We chatted with McAnally about a few of his best-known songs and the stand-out track from AKA Nobody.
"Down the Road," Kenny Chesney
"He's a great friend and he's been a great ambassador of a couple of my best songs," says McAnally of the superstar. Chesney called him up one day and asked him to come in the studio the next day. When McAnally wondered what might be on the agenda, Chesney said, 'We're going to cut one of your songs and I don't care which one.' "That may be as nice of a compliment as a songwriter can get. We got there the next day and he said, 'What do you want to sing? I know a bunch of your songs.' And I said, 'It doesn't matter to me, I know a bunch of my songs too,'" he recalls. "That's the first time I've ever been part of a Number One record as a singer. He was nice enough to allow me to ride up the charts with him."
"Old Flame," Alabama
"It was the first song that I wrote that was a hit pitching to somebody else," says McAnally of this ballad about watching the heat spark between former lovers. "It came out of an oddball scenario because I had just signed a pop record deal with David Geffen and was coming home from Los Angeles. The last thing he said to me was, 'I like what you do. I don’t want to tell you what to do. So you go do exactly whatever floats through your head.' And on the way home from that meeting, I wrote this wild and crazy rock & roll chorus called 'Hush Money,' and I wrote the chorus of 'Old Flame.' They're as different as anything could possibly be. I got a pop record deal and then I went straight into probably the most country song that I’ve ever written. And it made a lot of noise."

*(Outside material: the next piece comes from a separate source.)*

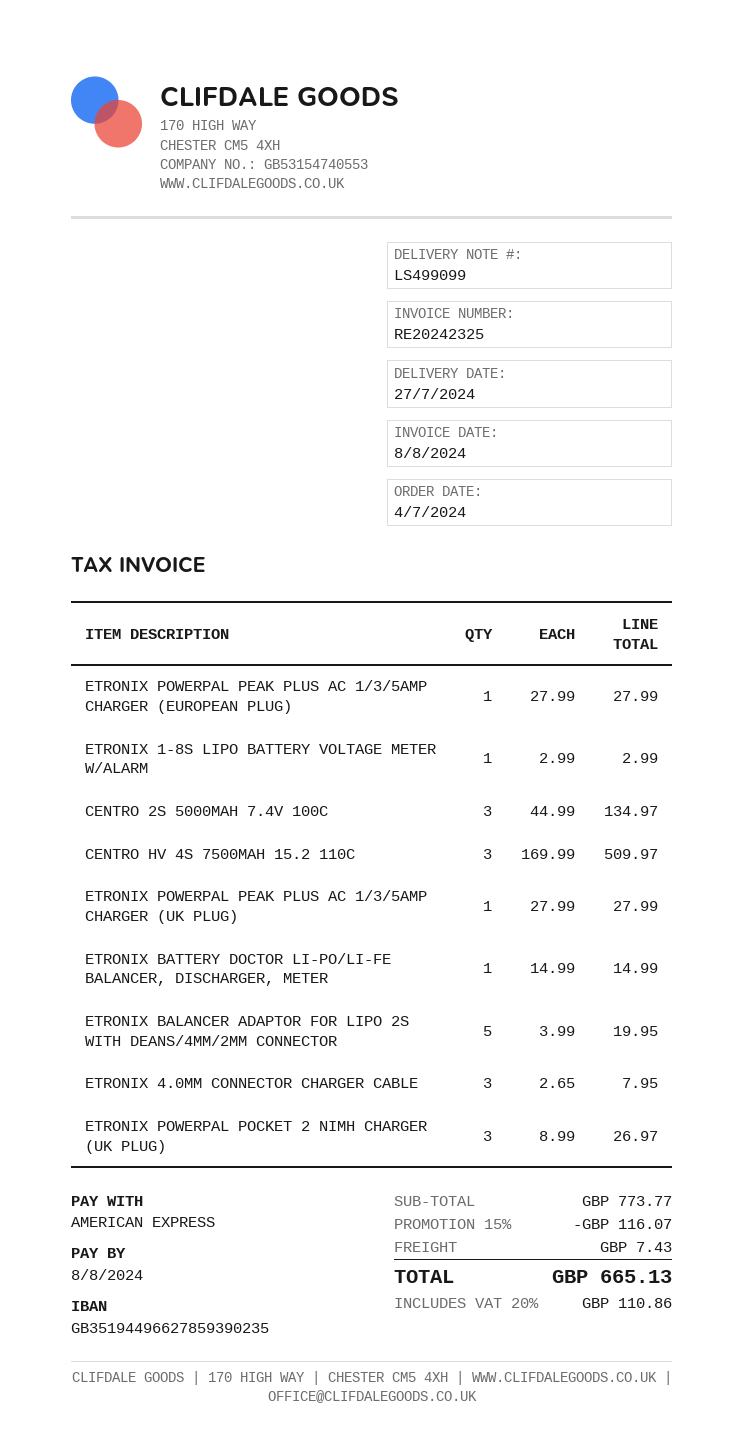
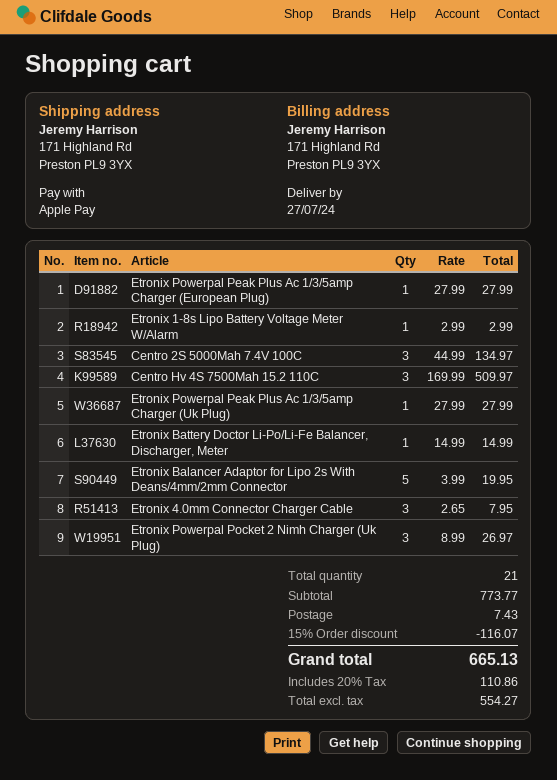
payment method: American Express -> Apple Pay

"All These Years," Sawyer Brown
"I'll have to give Mark Miller credit for that one," McAnally says of the band’s frontman, who fell in love with another of the songwriter's dark-hued ballads of heartbreak when he heard it on a McAnally album. "As soon as my album came out, Mark asked if I was going to put it out as a single. And I said, 'No, it's just a little sort of dark cheating song. It's powerful, I know, but it's not a single. It's just a string quartet and one gut string and one guy singing.' And he goes, 'No, you don't get it. I am a regular guy and that hits me right in the forehead like a fist. Commercial just means regular guys want to hear it.' I never thought in those terms. I just looked at it as a little acoustic guitar ballad. He was right and I'm grateful to have been wrong."

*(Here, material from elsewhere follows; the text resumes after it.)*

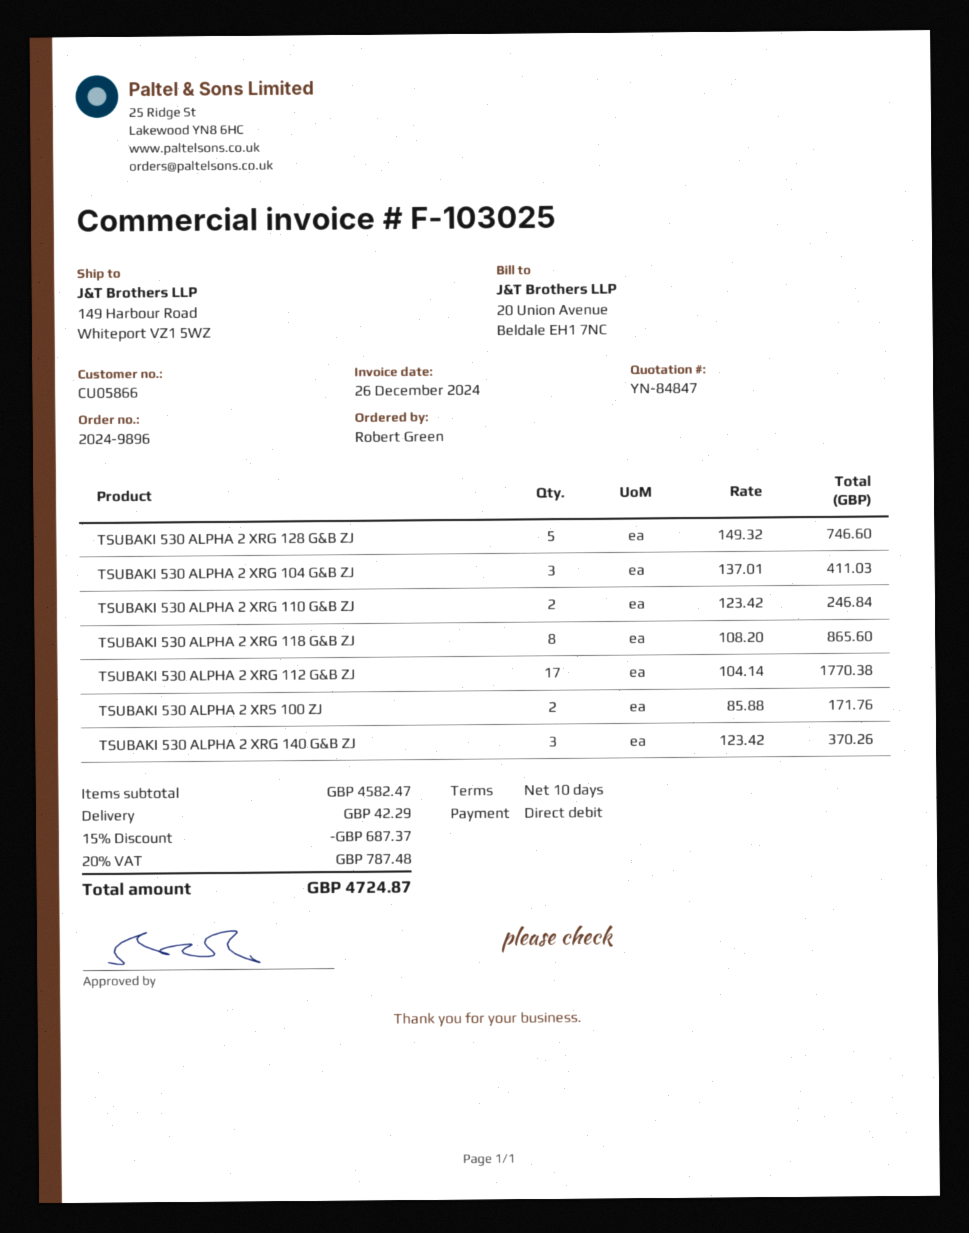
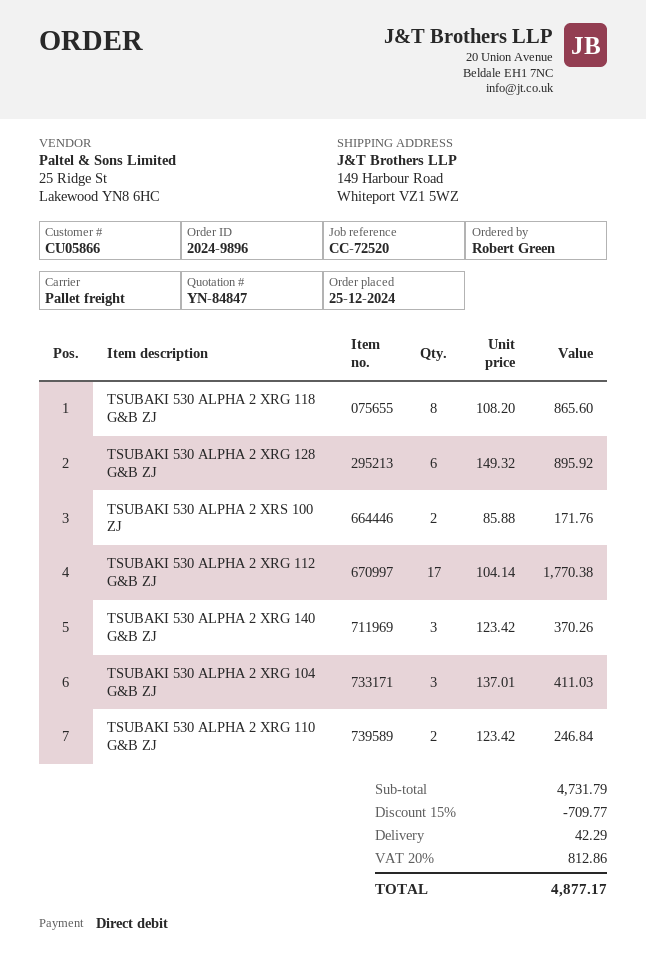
TSUBAKI 530 ALPHA 2 XRG 128 G&B ZJ: 5 x 149.32 = 746.60 -> 6 x 149.32 = 895.92
subtotal: 4582.47 -> 4731.79
discount: 15% = 687.37 -> 15% = 709.77
tax: 20% = 787.48 -> 20% = 812.86
total: 4724.87 -> 4877.17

"With a Straight Face," from AKA Nobody
"Something like [this song], I can't really take credit for. I am very grateful that I got to be the filter of where that came through," says McAnally of the delicate and finely wrought ballad, which could serve as something of a national anthem for parents with gay children seeking acceptance. "Where I grew up in Mississippi I had some friends who were gay and that was a hard place to grow up. Even though Mississippi has some of the most wonderful, compassionate, good-hearted people in the world, still, a lot of times in society it ends up where you withhold that wonderful compassion from certain groups of people. And I watched my friends suffer that way and it always felt wrong and you look back and say, ‘What could I have done better?' I'm certainly not qualified to be a spokesperson for any cause, I just wanted my friends — and anybody that suffers in any kind of way that's an underdog — to know that I have compassion for them and root for them.” McAnally envisions the song having a wide reach. "If Adele or Beyoncé or Taylor Swift wants to sing that song, they can change the world with it. I can't do that. All I can do is write it and float it up like a weather balloon. But somebody else can take it, run with it and make something special out of it."